ジェネシスをみた! まぎれもなく1972~73年のジェネシスをみた! そんな錯乱した状態になるほど、今夜のトリビュートバンド「The Musical Box」はすごかった。
あ、ジェネシスってみんな知らないかな!? もともとボーカルはピーター・ガブリエルでしたが、途中でフィル・コリンズに代わり、そのフィルがソロで死ぬほどヒット曲を出したかと思えば、ピーターも「スレッジハンマー」、ベースのマイク・ラザフォードも「マイク&ザ・メカニックス」でチャートを席巻。いわば80年代のチャートはジェネシスメンバーが割と独占していた。
そんなバンドの、僕がホントに好きな時期なライブを再現するのがこのトリビュートバンド。とにかくとんでもないものを観たというのが率直な感情だ。
始まった瞬間、く、暗い! それほどの暗い照明。出だしのキーボードがミスったのは、暗すぎて鍵盤が見えなかったからじゃないかと思うほど暗い照明で始まる。
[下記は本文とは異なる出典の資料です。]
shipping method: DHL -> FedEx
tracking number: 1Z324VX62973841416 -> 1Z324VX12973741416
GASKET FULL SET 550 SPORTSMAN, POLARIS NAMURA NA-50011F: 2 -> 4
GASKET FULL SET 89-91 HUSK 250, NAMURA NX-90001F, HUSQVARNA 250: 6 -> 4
10年以上前からロンドンのプログレマガジンでみていた「Musical Box」は93年、カナダ・モントリオールで結成された、このバンドはドニ・ガイエがボーカルになってから異次元に突入した。目の回りのメイクが当時のピーターがそうであったようにブラックライト対応なのか暗闇でも光る。「完全に演劇、これはバンドではない、劇団だ!」と言わしめるほど、当時のジェネシス、当時のピーターを再現している。
本家からも認められたトリビュートバンドながら、全世界を見回してもこれに対抗できるのはジミー櫻井くらいだろう。
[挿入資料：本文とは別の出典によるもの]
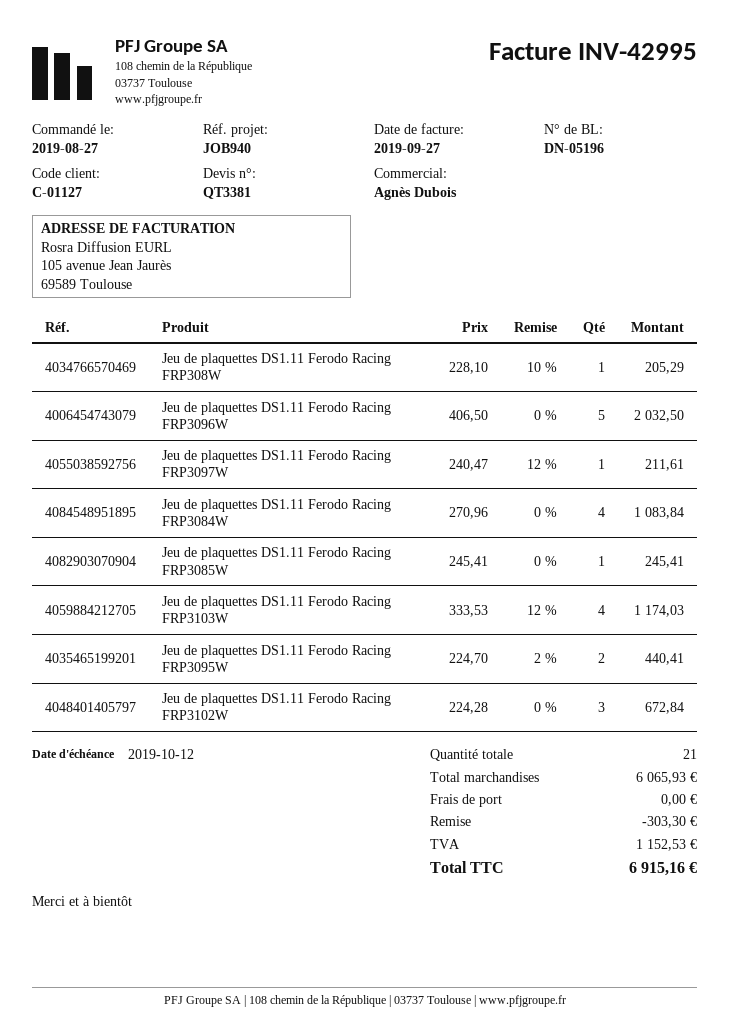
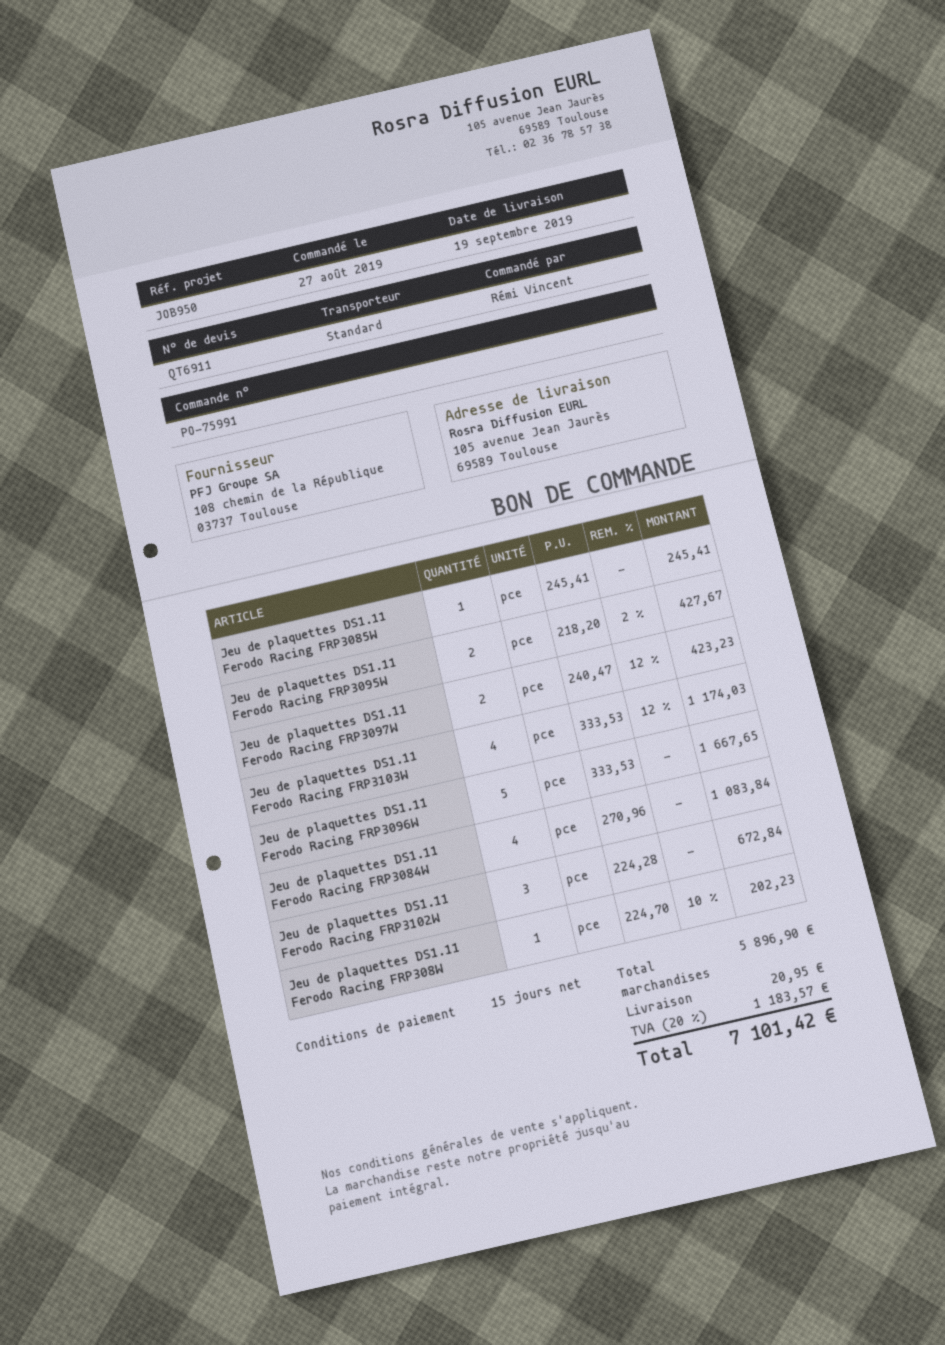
quote number: QT3381 -> QT6911
reference: JOB940 -> JOB950
Jeu de plaquettes DS1.11 Ferodo Racing FRP308W: 1 x 228.10 - 10% = 205.29 -> 1 x 224.70 - 10% = 202.23
Jeu de plaquettes DS1.11 Ferodo Racing FRP3096W: 5 x 406.50 = 2032.50 -> 5 x 333.53 = 1667.65
Jeu de plaquettes DS1.11 Ferodo Racing FRP3097W: 1 x 240.47 - 12% = 211.61 -> 2 x 240.47 - 12% = 423.23
Jeu de plaquettes DS1.11 Ferodo Racing FRP3095W: 2 x 224.70 - 2% = 440.41 -> 2 x 218.20 - 2% = 427.67
subtotal: 6065.93 -> 5896.90
discount: 303.30 -> none
shipping: 0.00 -> 20.95
tax: 1152.53 -> 1183.57
total: 6915.16 -> 7101.42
とにかく僕がジェネシスで最も好きな「サパーズ・レディ」。23分に及ぶこの曲をステージング含めて完全に再現している。泣いた。再体験なんて絶対かなわないと思っていた、この曲が体験できるなんて。
しかもメンバー全員がみんなすさまじいテクニシャンなんだけど、ドニ・ガイエの卓越したパフォーマンスにより、ジェネシスがピーターのひとりロックミュージカルで他はバックバンドになっていた当時の状況まで、僕たちにまざまざと見せつけてくれる。
僕だったらイライラするだろうな。だってピーターが好きにやっている間、じっと待ってないといけないわけだから。トニー・バンクスも当時、「静かにしてればいい男なのに頭そったり被り物したりするから(苦笑)」みたいなコメントを残している。
曲前のMCにかぶせて音出しするチューニングや音の確認も当時のまんまを再現。驚いた! こんな状況だからこそ、他のメンバー全員が俺のパートに歌を入れやがってとか、ここは俺にソロをやらせろだのでしのぎを削り、究極のバンドになっていったんだな~と、ジェネシスの歴史をわからせてくれる。
どの曲も超絶技巧で改めてビックリ。なんか幻を観たような不思議な感覚で川崎クラブチッタを後にした不思議な夜でした。
■髙嶋政宏(たかしま・まさひろ) 俳優。1965年10月29日生まれ。東京都出身。87年、俳優デビュー。Netflix「トークサバイバー2」に大統領役で出演。最近ではNHKBS/P4Kの時代劇ドラマ「おいち不思議がたり」に出演。映画では「KINGDOM 大将軍の帰還」、「もしも徳川家康が総理大臣になったら」が公開中。